Литмир - Электронная Библиотека
A
A

Мама об этом попозже узнала. Мы, сразу как познакомились, пошли к Свете в купе. Она там одна ехала. Вагон вообще какой-то полупустой был. И мы разговаривали — наверное, с полчаса. Или с час. Трудно сказать, сколько это было по времени. У Светы был муж и ребёнок — приёмная дочка, Глашка. Второклассница. «Ужасная милашка!» И с этой Глашкой-милашкой она никак не могла найти общий язык. Но очень хотела. Она даже глашеский язык выдумала — специально для Глашки. Она ей не «умывайся — и завтракать» говорила, а «глумывайся — и главтракать»! Муж, когда услышал, сказал: «Гламурненько…», а свекровь: «Глупо!»…

Мама заглянула к нам в купе. Увидела Свету и сказала:

— Здравствуй…те. Ксана, а мы с папой тебя ждём.

— Ждёте? — удивилась я.

— Так точно. — И мама ещё раз посмотрела на Свету. Света сказала: «Заходите!», но мама развернулась и ушла.

Мама сказала, что это ненормальное общение — я и женщина-карлик («Женщина-карлик!» — хохотнул папа. А я-то думала, он спит!).
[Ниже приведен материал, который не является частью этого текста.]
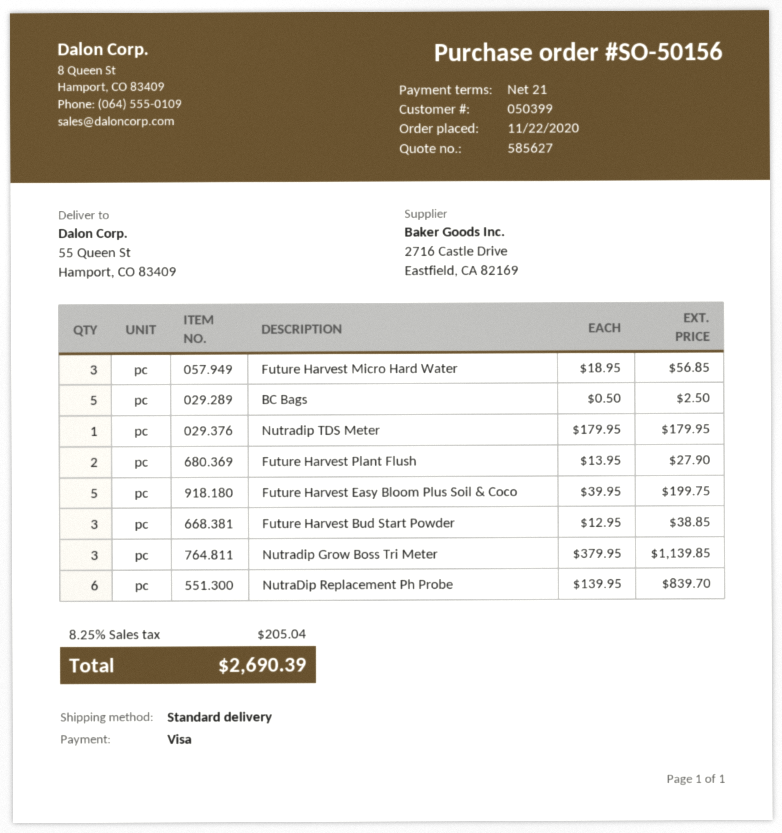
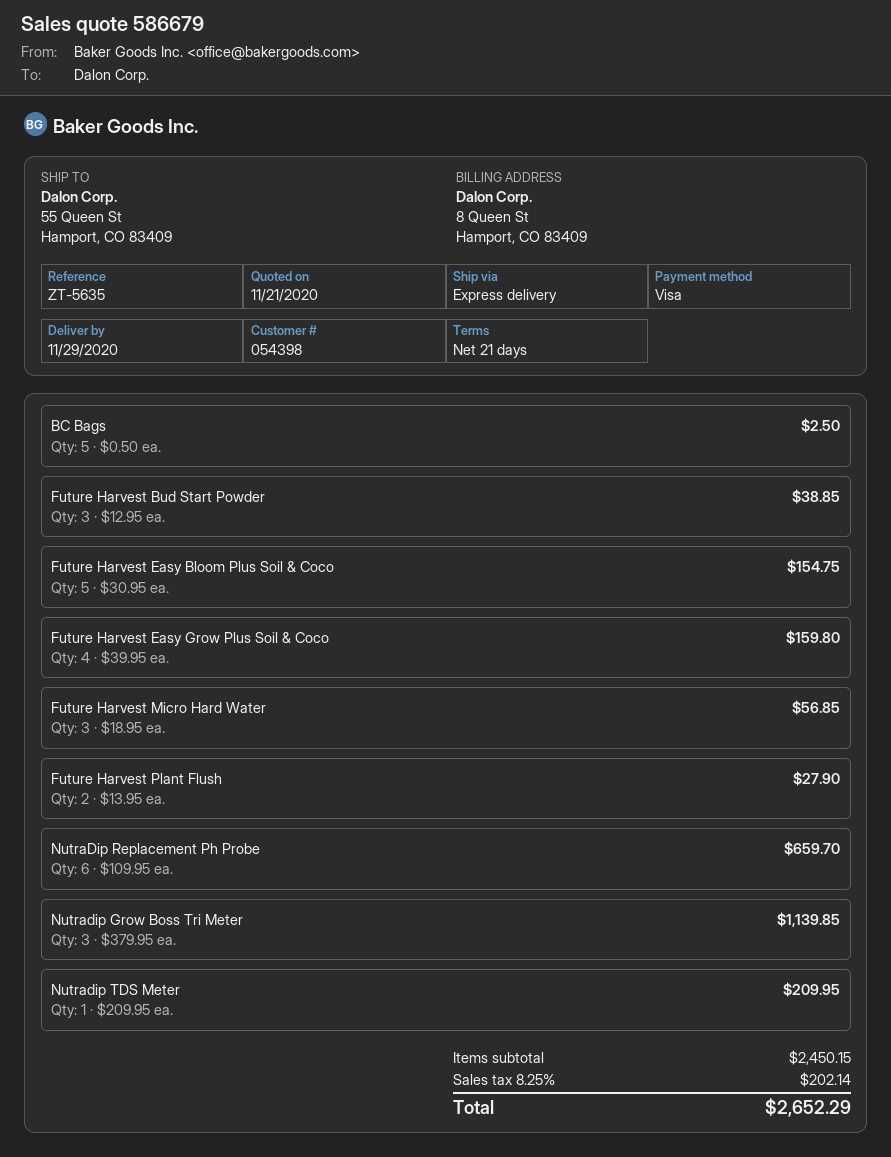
quote number: 585627 -> 586679
customer number: 050399 -> 054398
shipping method: standard -> express
Nutradip TDS Meter: 1 x 179.95 = 179.95 -> 1 x 209.95 = 209.95
Future Harvest Easy Bloom Plus Soil & Coco: 5 x 39.95 = 199.75 -> 5 x 30.95 = 154.75
NutraDip Replacement Ph Probe: 6 x 139.95 = 839.70 -> 6 x 109.95 = 659.70
Future Harvest Easy Grow Plus Soil & Coco: none -> 4 x 39.95 = 159.80
tax: 8.25% = 205.04 -> 8.25% = 202.14
total: 2690.39 -> 2652.29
И чтобы вместе нас она больше не видела. Я забралась на вторую полку и зачем-то стала считать все вертикальные линии. Потом они стали расплываться и потекли. И я шмыгнула носом.

— И что это значит? — мама встала возле моей полки и оперлась на неё локтями. Немного постояла, потом сказала:

— Я тебя понимаю. Ты испытываешь дискомфорт, думаешь, что сложившаяся ситуация ужасна… Но дело, Ксаночка, совсем не в ситуации, дело в том, как ты к ней относишься, понимаешь? Не думай об этом сейчас. Поспи. Попробуй поспать. Ну а потом — потом, если захочешь, подумаешь! Подумаешь — но потом. Хорошо?

Я кивнула. Дискомфорт я действительно испытывала. Но обижаться… Я старалась не обижаться. Маме я доверяла всегда, в конце концов она не только мама, но и специалист! Просто… просто у меня было чувство, что чего-то не хватает. А что-то — очень и очень лишнее. И это было очень… тягостно. Мне казалось, я этой тяжестью полку продавлю! Я лежала и лежала. Здесь, без Светы. А всё это время могла бы быть там, со Светой. И это было бы совсем другое время. Вот и весь «дискомфорт»… Так ведь я просто скучала! И я сейчас это поняла, на Курычевом «соскучился»!..

Я смотрю на Курыча. Он поднял какую-то ржавую трубку, крутит её, как обезьяна гранату, и уже совсем не похож на того, кто только что говорил серьёзно и грустно. Жаль. Он опять расхотел говорить. «Недалёкие, поверхностные люди… всего касаются только слегка и ничего толком не понимают…»

— Ох! — вздыхаю я. Но вместо вздоха сожаления получается просто вдох.

— А?.. — переспрашивает Курыч.

— Дышу я, какое ещё «а»! — Я выхватываю у Курыча трубку и закидываю её так далеко, что сама удивляюсь. — Апорт! — говорю. Но Курыч шагает как ни в чём не бывало. А тут ещё солнце окончательно пробилось. Весной пахнет! И куда-то деваются все «жаль» и «грустно». По-моему, мне просто хорошо! Может, я тоже поверхностный человек? То плохо, то хорошо, то грустно, то весело…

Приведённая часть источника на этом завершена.